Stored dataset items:

# # #

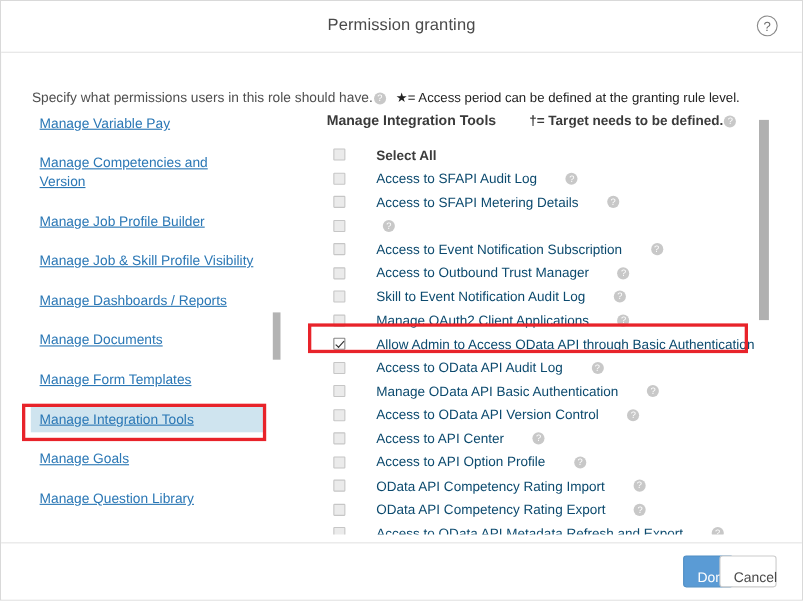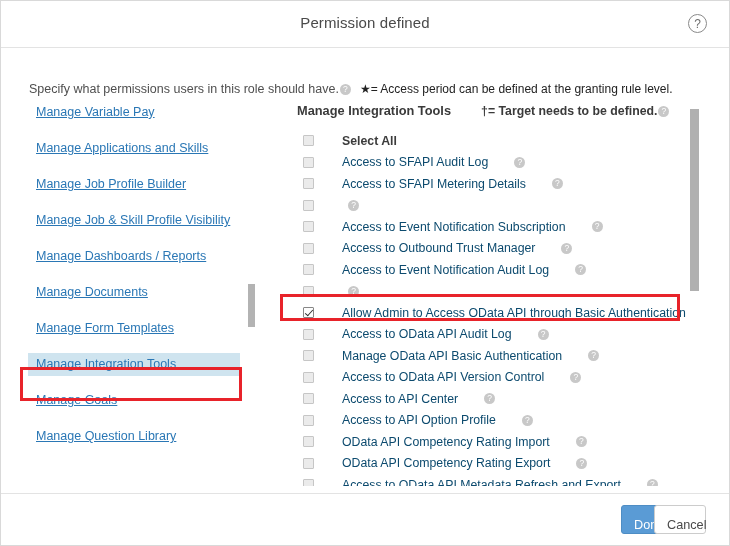--- a/index.html
+++ b/index.html
@@ -269,32 +269,32 @@
     border: 1px solid #cccccc;
     color: #4a4a4a;
   }
 </style>
 </head>
 <body>
 
 <div class="dialog">
 
   <div class="titlebar">
-    <div class="title-text">Permission defined</div>
+    <div class="title-text">Permission granting</div>
     <div class="help-circle">?</div>
   </div>
 
   <div class="subtitle">
     <span>Specify what permissions users in this role should have.</span><span class="info-dot">?</span><span class="star">★= Access period can be defined at the granting rule level.</span>
   </div>
 
   <div class="sidebar">
     <div id="sidebar-list">
         <a class="side-link">Manage Variable Pay</a>
-        <a class="side-link spaced">Manage Applications and Skills</a>
+        <a class="side-link spaced">Manage Competencies and Version</a>
         <a class="side-link spaced">Manage Job Profile Builder</a>
         <a class="side-link spaced">Manage Job &amp; Skill Profile Visibility</a>
         <a class="side-link spaced">Manage Dashboards / Reports</a>
         <a class="side-link spaced">Manage Documents</a>
         <a class="side-link spaced">Manage Form Templates</a>
         <a class="side-link selected spaced">Manage Integration Tools</a>
         <a class="side-link spaced">Manage Goals</a>
         <a class="side-link spaced">Manage Question Library</a>
       </div>
   </div>
@@ -329,25 +329,26 @@
           <span class="perm-label">Access to Event Notification Subscription</span>
           <span class="info-dot" style="margin-left: 6px;">?</span>
         </div>
         <div class="perm-row">
           <span class="cbox"></span>
           <span class="perm-label">Access to Outbound Trust Manager</span>
           <span class="info-dot" style="margin-left: 6px;">?</span>
         </div>
         <div class="perm-row">
           <span class="cbox"></span>
-          <span class="perm-label">Access to Event Notification Audit Log</span>
-          <span class="info-dot" style="margin-left: 6px;">?</span>
-        </div>
-        <div class="perm-row">
-          <span class="cbox"></span>
+          <span class="perm-label">Skill to Event Notification Audit Log</span>
+          <span class="info-dot" style="margin-left: 6px;">?</span>
+        </div>
+        <div class="perm-row">
+          <span class="cbox"></span>
+          <span class="perm-label">Manage OAuth2 Client Applications</span>
           <span class="info-dot" style="margin-left: 6px;">?</span>
         </div>
         <div class="perm-row">
           <span class="cbox checked"></span>
           <span class="perm-label">Allow Admin to Access OData API through Basic Authentication</span>
           <span class="info-dot" style="margin-left: 6px;">?</span>
         </div>
         <div class="perm-row">
           <span class="cbox"></span>
           <span class="perm-label">Access to OData API Audit Log</span>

# # #

Exercise requirements:
Give the number of lines in the entries above that include the string "Event". Write nothing but that number.

Answer area:
3